Não sabia o que dizer. Fiquei ali como um tolo, com a boca aberta.
«Eu trouxe algo», acrescentou ela, abrindo o zíper da mochila. Ela tirou um cartão, feito à mão com marcador azul e corações de papel recortados. Dizia: Feliz Aniversário, avô. Espero que não seja tarde demais para te conhecer.
Acabei de falir. Mesmo ali à porta. Nem um grito alto. Apenas lágrimas, como uma torneira que você esqueceu de desligar completamente.

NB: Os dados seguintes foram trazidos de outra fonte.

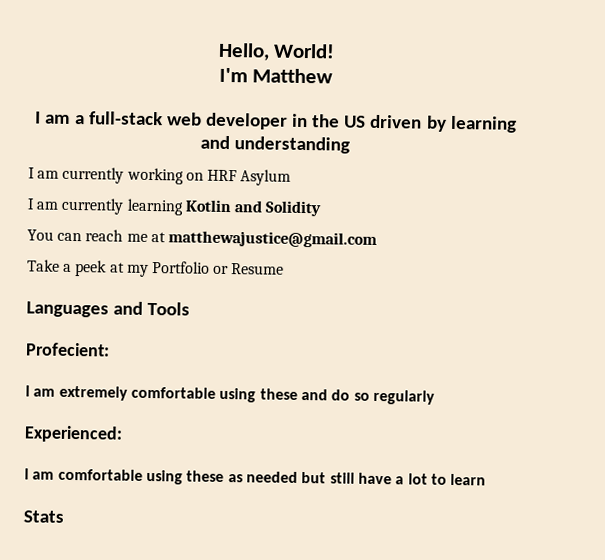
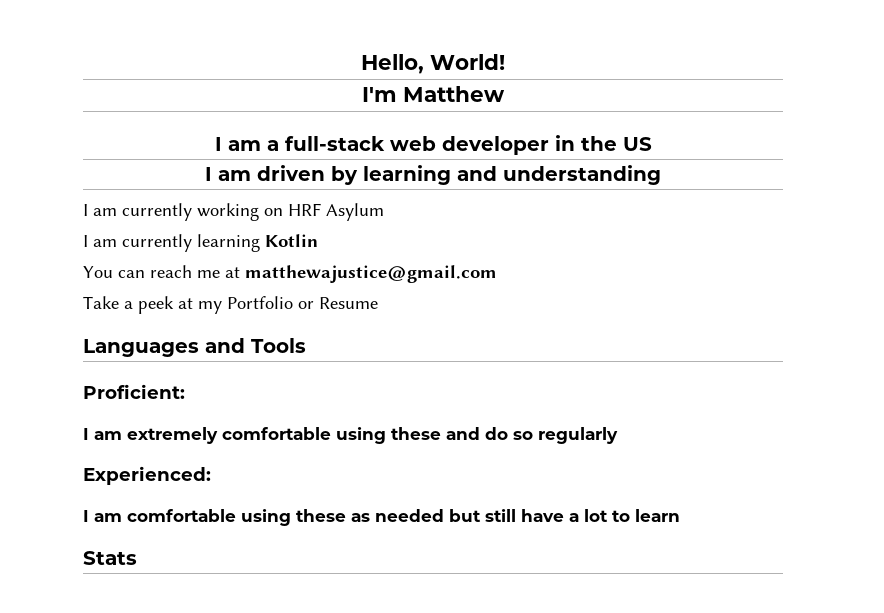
(367, 121) none -> [205,167,251,181] // I am
[233,200,323,217] and Solidity -> (318, 240) none
[25,342,110,357] Profecient: -> [83,384,185,399] Proficient:

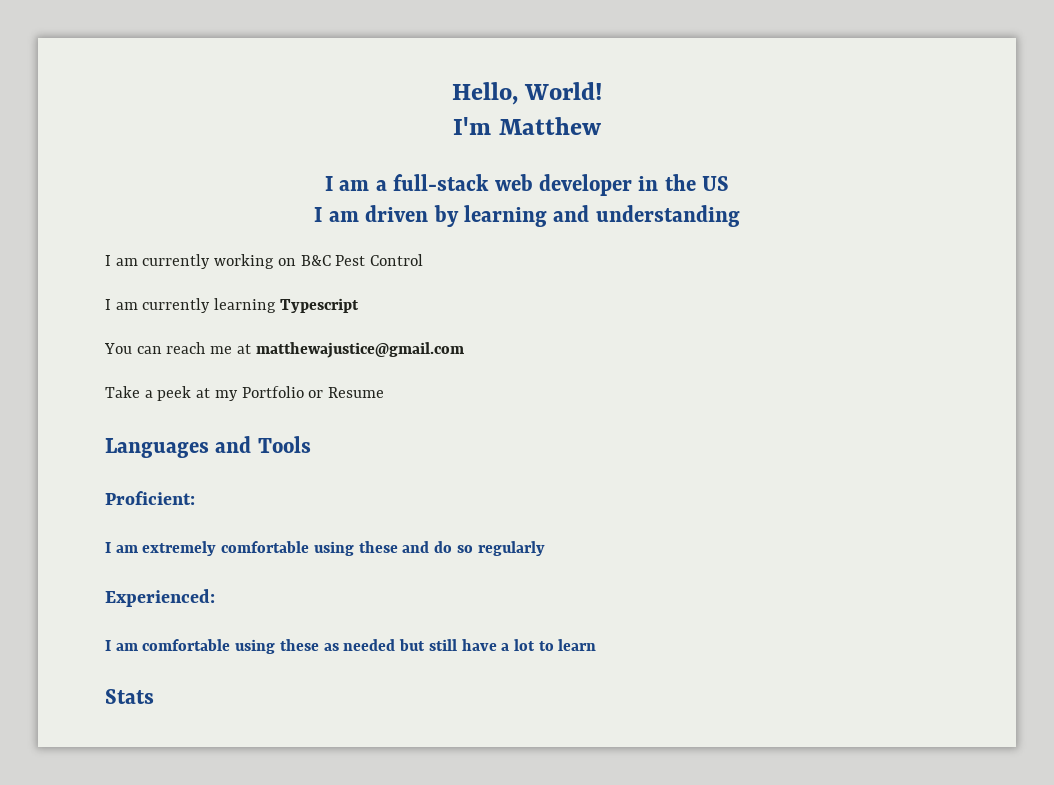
[288,203,384,221] HRF Asylum -> [300,254,424,266] B&C Pest Control
[265,234,318,247] Kotlin -> [279,298,359,313] Typescript

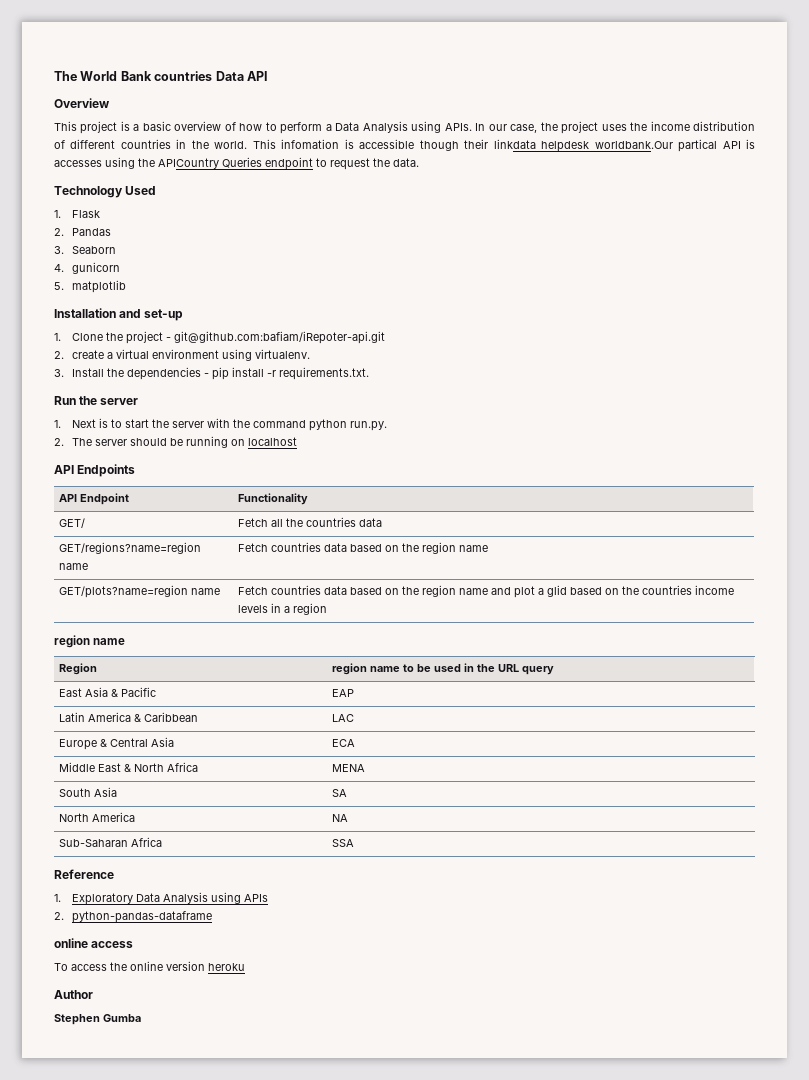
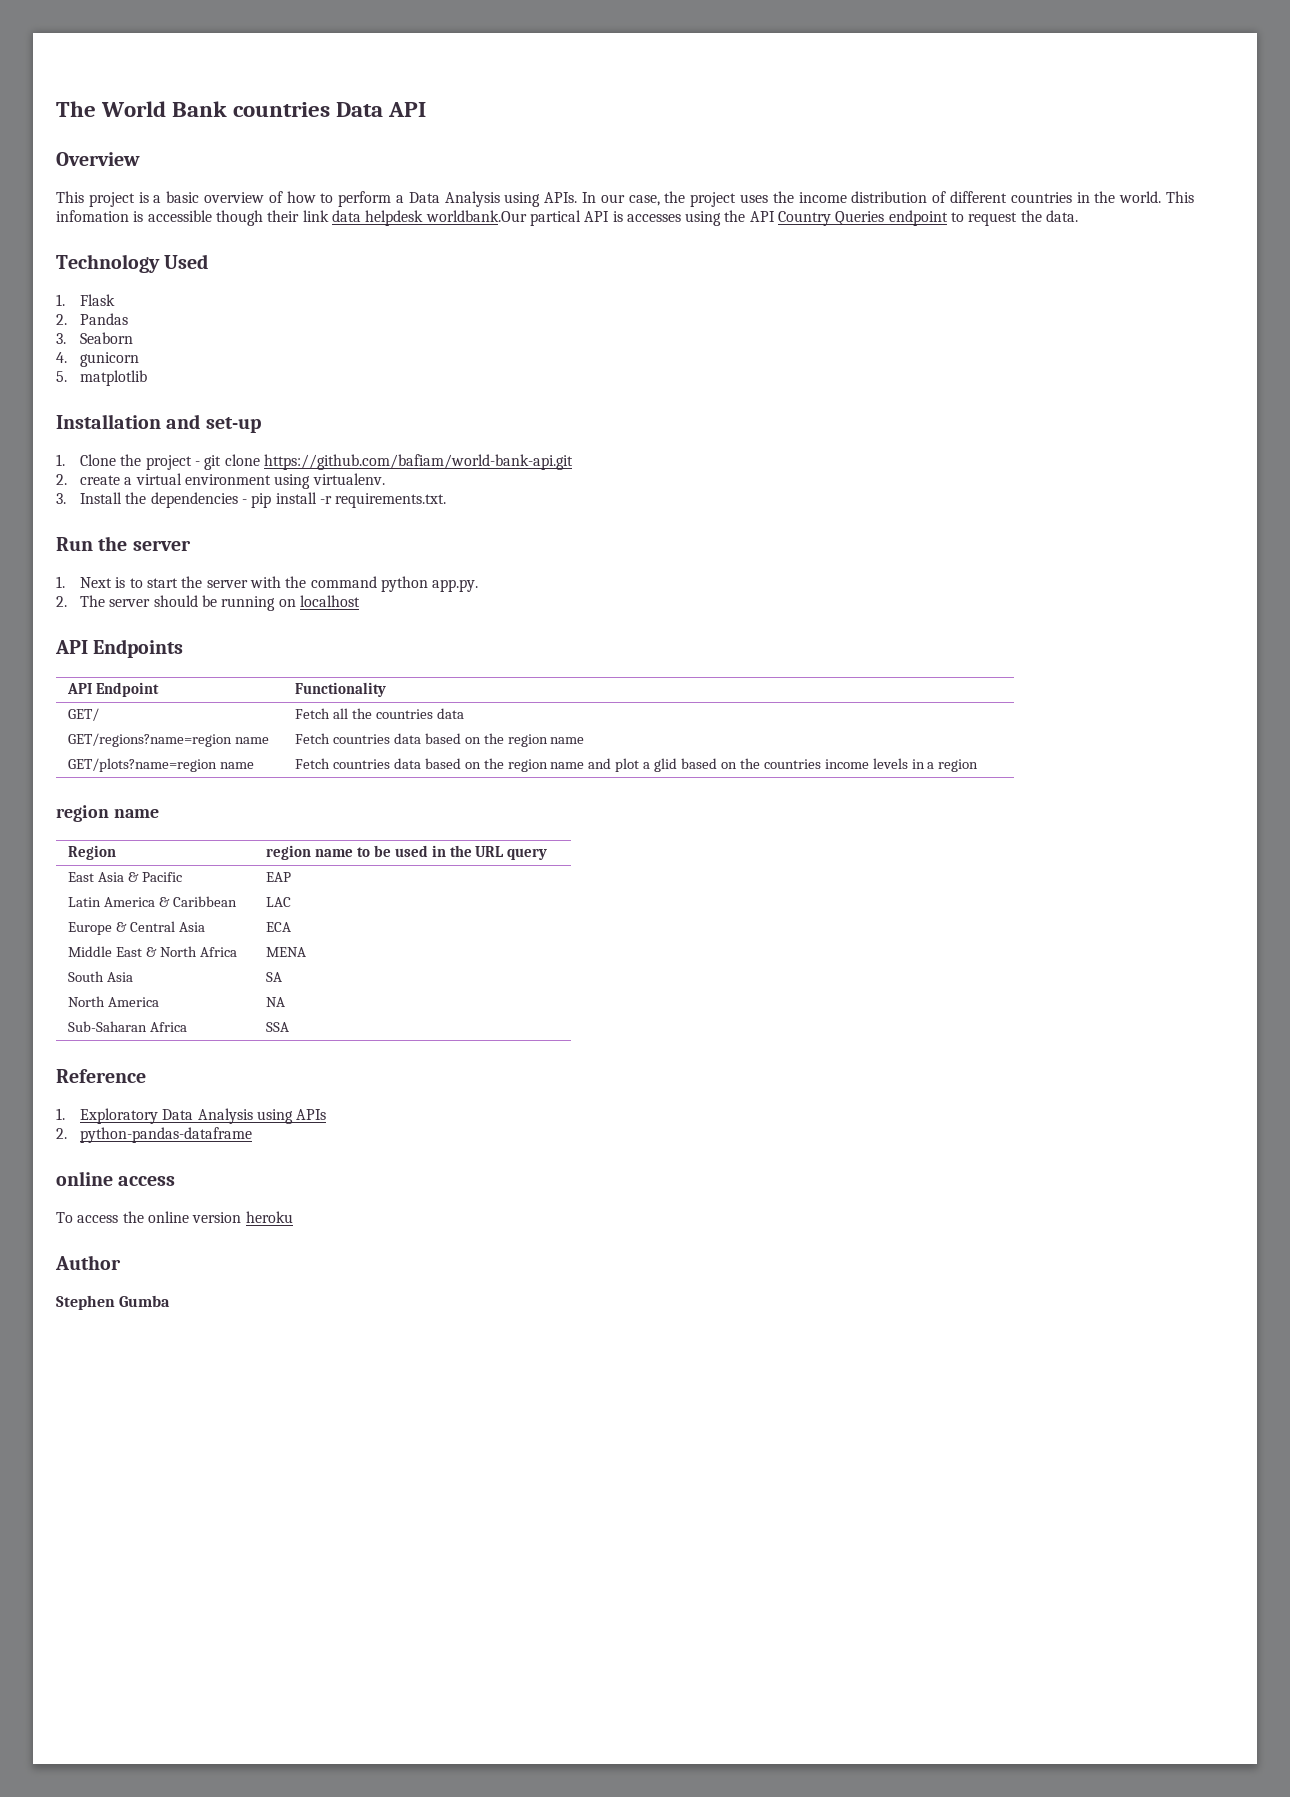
[493,139,536,149] linkdata -> [302,210,361,222] link data
[158,158,219,169] APICountry -> [749,211,832,226] API Country
[173,331,385,344] git@github.com:bafiam/iRepoter-api.git -> [204,454,573,470] git clone https://github.com/bafiam/world-bank-api.git
[349,421,387,431] run.py. -> [432,579,479,592] app.py.

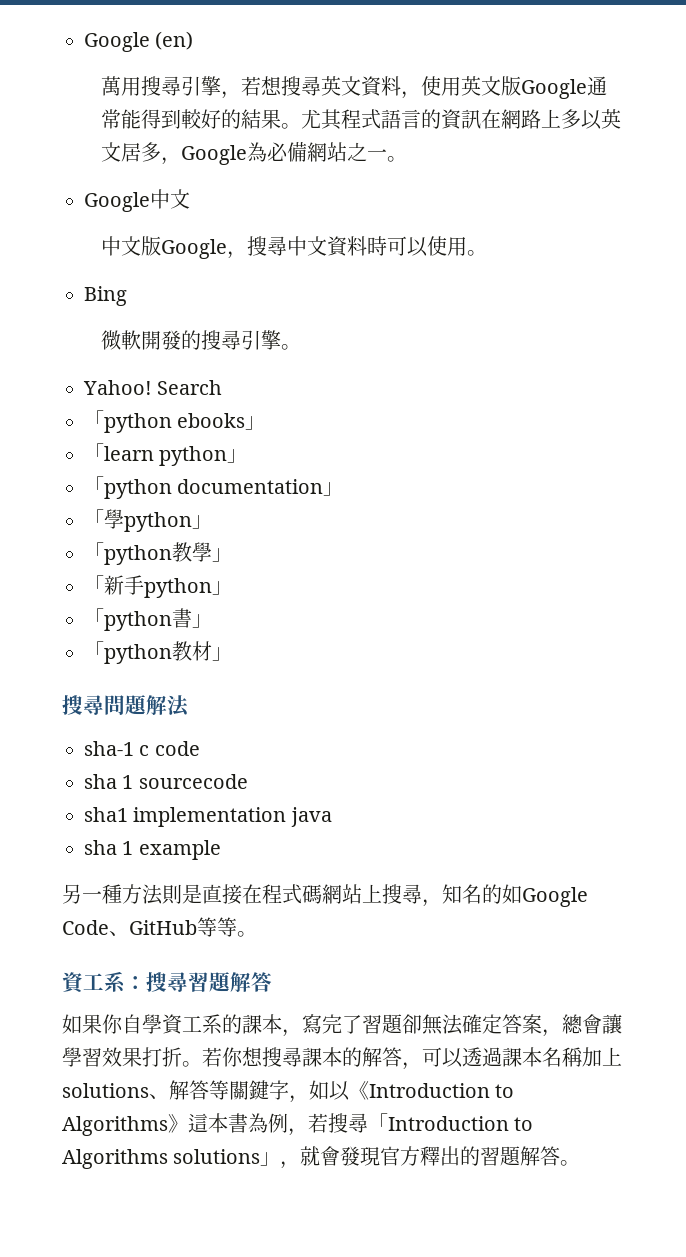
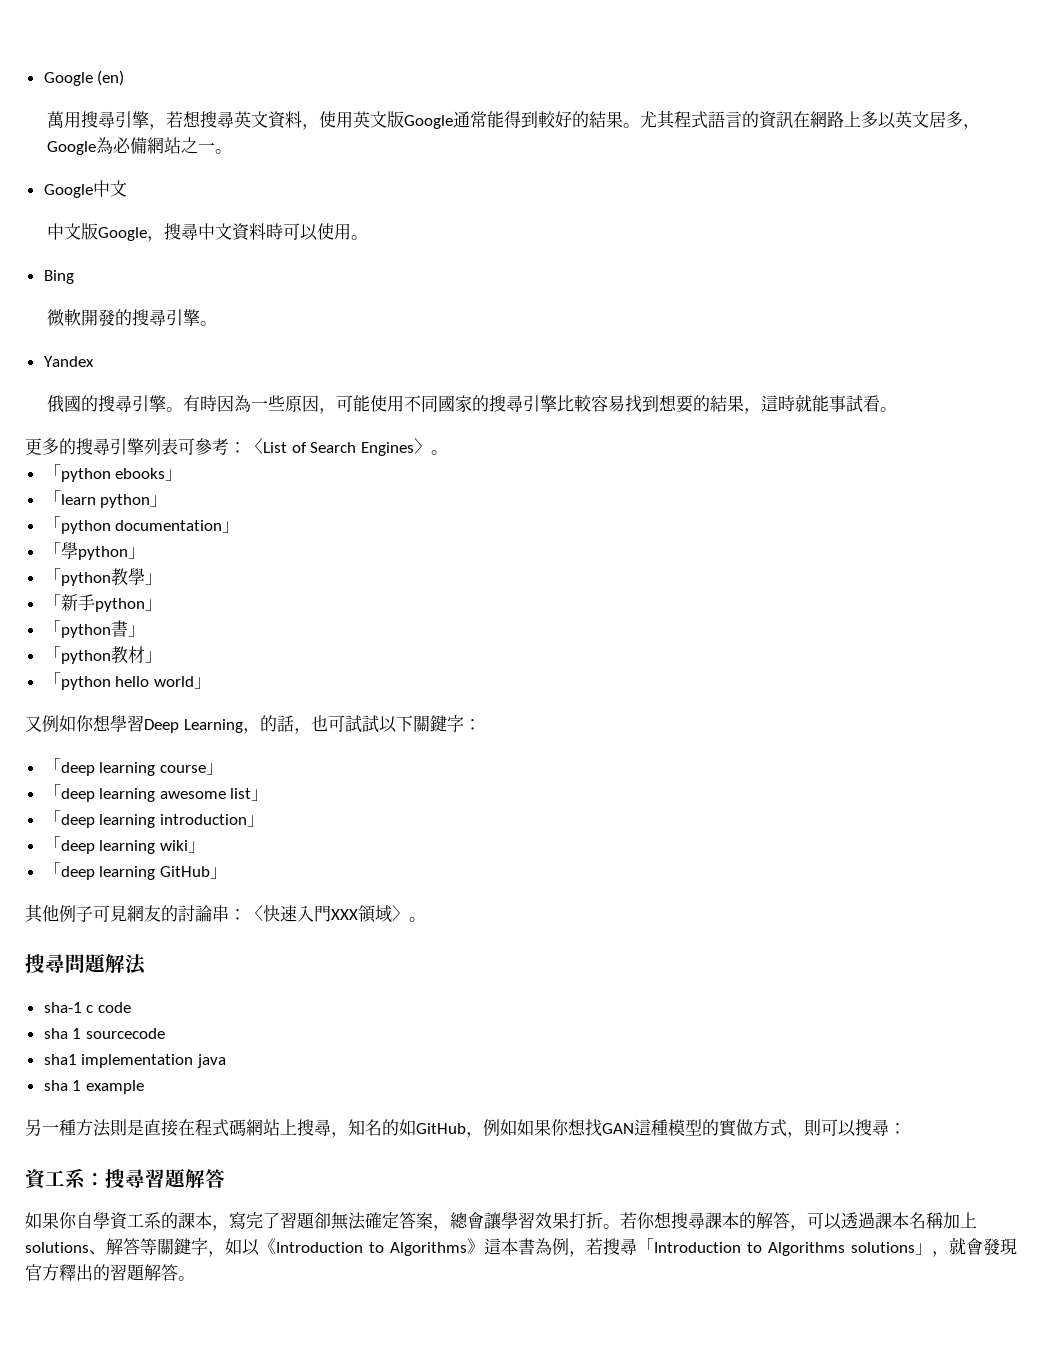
[83,380,152,395] Yahoo! -> [43,356,94,367] [46,394,897,414] [25,438,307,455] Yandex // 俄國的搜尋引擎。有時因為一些原因，可能使用不同國家的搜尋引擎比較容易找到想要的結果，這時就能事試看。 // 更多的搜尋引擎列表可參考：〈List of
(223, 387) none -> [360,438,448,456] Engines〉。
(232, 654) none -> [43,672,211,690] [25,715,481,734] [43,758,223,776] [43,784,269,802] [43,810,264,828] [43,836,205,854] [43,862,227,880] [25,904,426,923] // 「python hello world」 // 又例如你想學習Deep Learning，的話，也可試試以下關鍵字： // 「deep learning course」 // 「deep learning awesome list」 // 「deep learning introduction」 // 「deep learning wiki」 // 「deep learning GitHub」 // 其他例子可見網友的討論串：〈快速入門XXX領域〉。
[522,887,588,907] [62,917,257,937] Google Code、GitHub等等。 -> [416,1119,906,1138] GitHub，例如如果你想找GAN這種模型的實做方式，則可以搜尋：

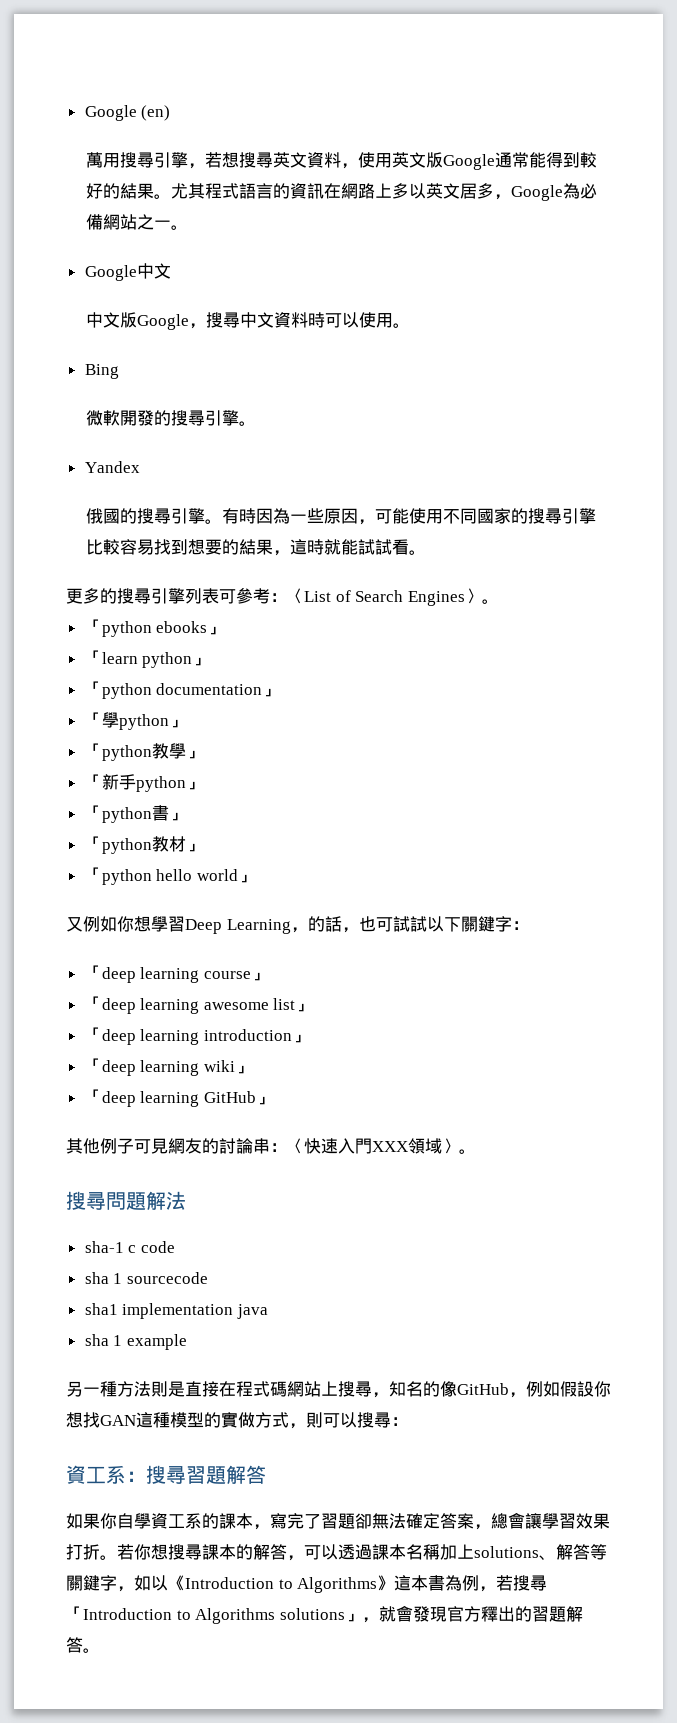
[828,395,846,412] 事 -> [358,539,376,555] 試
[399,1119,416,1136] 如 -> [440,1381,457,1397] 像
[517,1119,551,1136] 如果 -> [560,1381,594,1397] 假設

Convidei-a a entrar. Sentámo-nos na minha cama frágil, partilhámos o resto do bolo. Ela me disse que adorava pintar e que sempre se perguntou por que nunca conheceu o lado da família de seu pai. Contei-lhe sobre Eliot quando ele era criança—como ele colocava ketchup em ovos mexidos e usava meias incompatíveis todos os dias na segunda série.
Antes de Partir, tirou-nos uma selfie no telemóvel. Disse que ia imprimi-lo para o seu mural.
«Posso voltar no próximo fim-de-semana?»ela perguntou, parada na porta.
Eu acenei com a cabeça, ainda não confiando na minha voz.
Quando ela se afastou, fiquei ali parado por um longo tempo, observando sua mochila vermelha saltar enquanto ela desaparecia na esquina.
Naquela noite, o meu telefone tocou.
Uma nova mensagem. De um número desconhecido.
Ele apenas disse: Obrigado por ser gentil com ela. — E.
Também fiquei muito tempo a olhar para essa mensagem.
A vida nem sempre lhe dá finais limpos. Às vezes, apenas lhe dá pequenas aberturas.
E talvez isso seja suficiente.
Se essa história o comoveu um pouco, compartilhe-a. Você nunca sabe quem precisa de um lembrete para chegar antes que seja tarde demais.